The first Amur honeysuckle flowers opened on April 26th. I finally remembered to get a photo for HollerPhenology:
Yesterday I made my annual run to my favorite Knoxville nursery to get plants for my patio garden. I didn't have a chance to get any planted today because of the wren and weed-eating delays, but bees and butterflies have already found them in their temporary pots. I saw my first spicebush swallowtail of 2018 checking out the lyreleaf sage and all of the new plants, and several carpenter bees have visited them, though much of their activity today has involved courtship and turf wars. I saw a couple of bumble bees on the clovers, too.
An amazing new bird week started the day after my last post. On Monday, the 23rd of April, within a space of 2-3 minutes, I saw all of these birds right outside my study window (and not near the new bird feeder that no one has discovered yet!): a pair of tufted titmice, blue-gray gnatcatcher, male indigo bunting, two white-eyed vireos, a brown thrasher, cardinal, blue-headed vireo, male yellow-throated warbler, and an American redstart -- the first one of its species I have ever seen.
But it didn't stop there. On the 24th, I noticed a female Carolina wren catching food and flying toward a nest under my satellite dish. Over the next couple of days I saw both parents bringing food to the nest with greater frequency.
During my holler walk on April 27th, I heard the first wood thrush of the season, and, on the 28th, the song of a common yellow-throated warbler.

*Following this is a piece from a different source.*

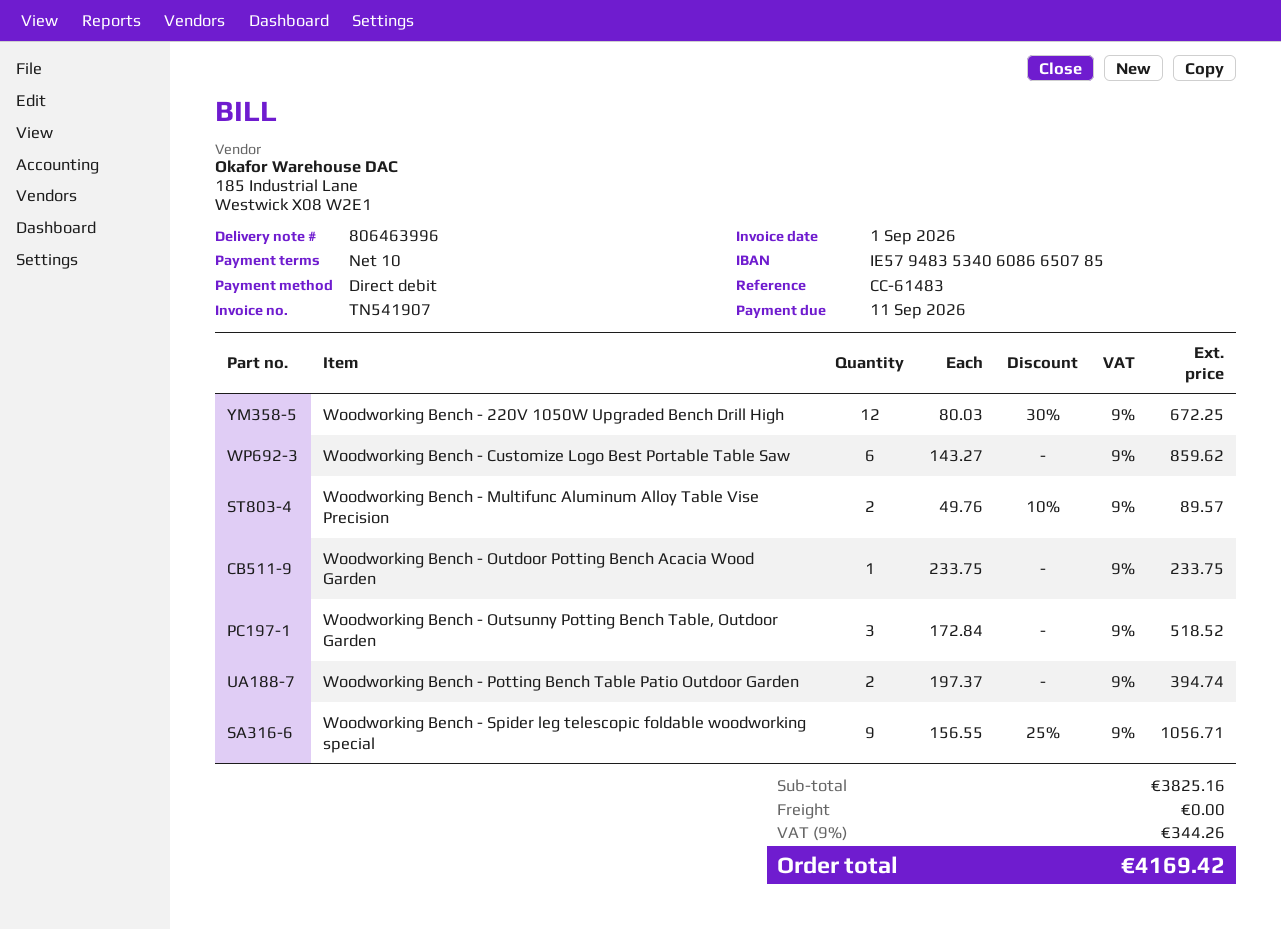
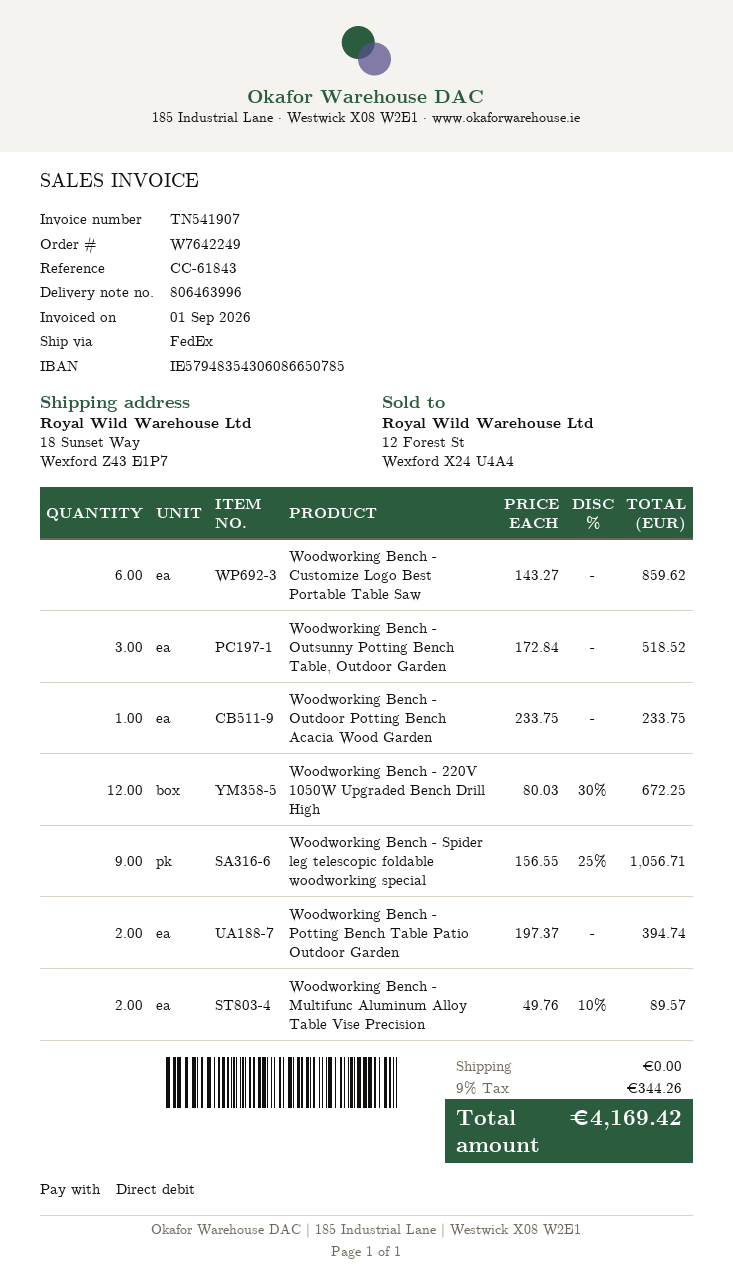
reference: CC-61483 -> CC-61843
bank account: IE57948353406086650785 -> IE57948354306086650785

Wren feeding nestlings on April 28, 2018. [Video: Cathie Bird]
I'm now into day 5 of the wren nest watch. After getting my video camera charged up for the occasion, I caught one of the parents -- the mom, I think -- bringing more food to the nest.
Yesterday while I was watching the wrens, I saw another holler neighbor crawling up my porch steps while my cat, Buddy, looked on:
Once it crawled out of sight, I decided I should monitor its progress, first, to make sure it didn't turn back toward the wren nest, and, second, to make sure it didn't try to go through the pet door.
Up on the porch, I got the next two photos of the snake, and of the snake approaching my dog, Shadow, who came close to sniff but otherwise took alternate routes to his favorite porch spots:
Very slowly the snake kept moving across the porch, occasionally winding its way up the hemlock sticks then back down to the rails. When I was sure it intended to keep heading north, I went back to wren watching.
Plenty of new things happened with trees and flowering plants as well this past week. The other American beech I observe for Nature's Notebook leafed out, and the Amur honeysuckle now has flowers.
Dogwood-3 has flowers, too:
After a rough growing season last year, Cutleaf Toothwort-1 has safely arrived at its fruit production stage. This is the first year I've seen its fruits develop this far. I hope to catch their ripening and seed drop in days to come:
Finally, here's a dwarf crested iris in bloom -- not too many out yet:
Such an exciting week in the holler, and it's only the end of April!